A Bankrupt Adversary Action was initiated by Morris Plan on April 7,1981 in which Morris Plan claimed, by virtue of its mortgage in the abandoned property, that it was entitled to receive from the trustee a portion of the payment made by the Lehmans to the trustee in bankruptcy. A preliminary hearing on the Morris Plan claim was held on April 20, 1981. At that time the bankruptcy judge instructed Morris Plan to make a formal request for an order regarding disbursal of the funds held by the trustee and to notify all interested parties that such application had been made. All interested parties, including the Lehmans, were notified and a hearing was held on June 3, 1981 to discuss the property abandonment and the disbursement of funds held by the trustee. Upon conclusion of the hearing, the bankruptcy court issued an order with which the Lehmans Were dissatisfied.

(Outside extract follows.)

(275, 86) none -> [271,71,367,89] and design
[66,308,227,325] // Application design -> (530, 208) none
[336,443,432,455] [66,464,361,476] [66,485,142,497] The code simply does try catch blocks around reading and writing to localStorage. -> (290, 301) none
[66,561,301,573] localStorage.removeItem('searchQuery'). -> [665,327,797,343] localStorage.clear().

The Lehmans have since been unsuccessful in their efforts to overturn the order in the bankruptcy court and have thus filed the appeal herein.

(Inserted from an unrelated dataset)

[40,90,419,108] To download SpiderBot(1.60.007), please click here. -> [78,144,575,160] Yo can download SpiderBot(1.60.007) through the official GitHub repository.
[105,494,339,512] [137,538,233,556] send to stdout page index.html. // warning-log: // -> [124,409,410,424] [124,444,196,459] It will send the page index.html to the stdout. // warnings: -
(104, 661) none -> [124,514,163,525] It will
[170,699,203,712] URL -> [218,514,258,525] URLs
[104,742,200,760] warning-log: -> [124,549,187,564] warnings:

The district court is bound to uphold all factual findings of the bankruptcy judge unless they can be found to be clearly erroneous. Matter of Financial Corp., 1 B.R. 522 (Bkrtcy.D.C.Mo.1979), aff’d, 634 F.2d 404 (8th Cir.1980); 11 USC Rule 810 Bankruptcy Procedure. A factual finding of the bankruptcy court is clearly erroneous when, although there is evidence to support it, the reviewing court on the basis of the entire evidence is left with a definite and firm conviction that a mistake has been committed. In re Moyer, 13 B.R. 436 (Bkrtcy.D.C. Mo.1981). The reviewing court is to make an independent determination of the accuracy of ultimate legal conclusions adopted by a bankruptcy judge on the basis of facts shown. Prudential Credit Services v. Hill, 14 B.R. 249 (Bkrtcy.D.C.Miss.1981).

The instant appeal is based on two contentions. First, Lehmans claim that the trustee’s abandonment of the real estate was likewise an abandonment of the money previously received by the trustee under the contract for sale of the real estate. Second, *570it is asserted that the Lehmans were deprived their right to a fair hearing because the decision of the bankruptcy court was not based on evidence or facts presented at the June 3,1981 hearing. This court rejects both of Lehmans’ contentions.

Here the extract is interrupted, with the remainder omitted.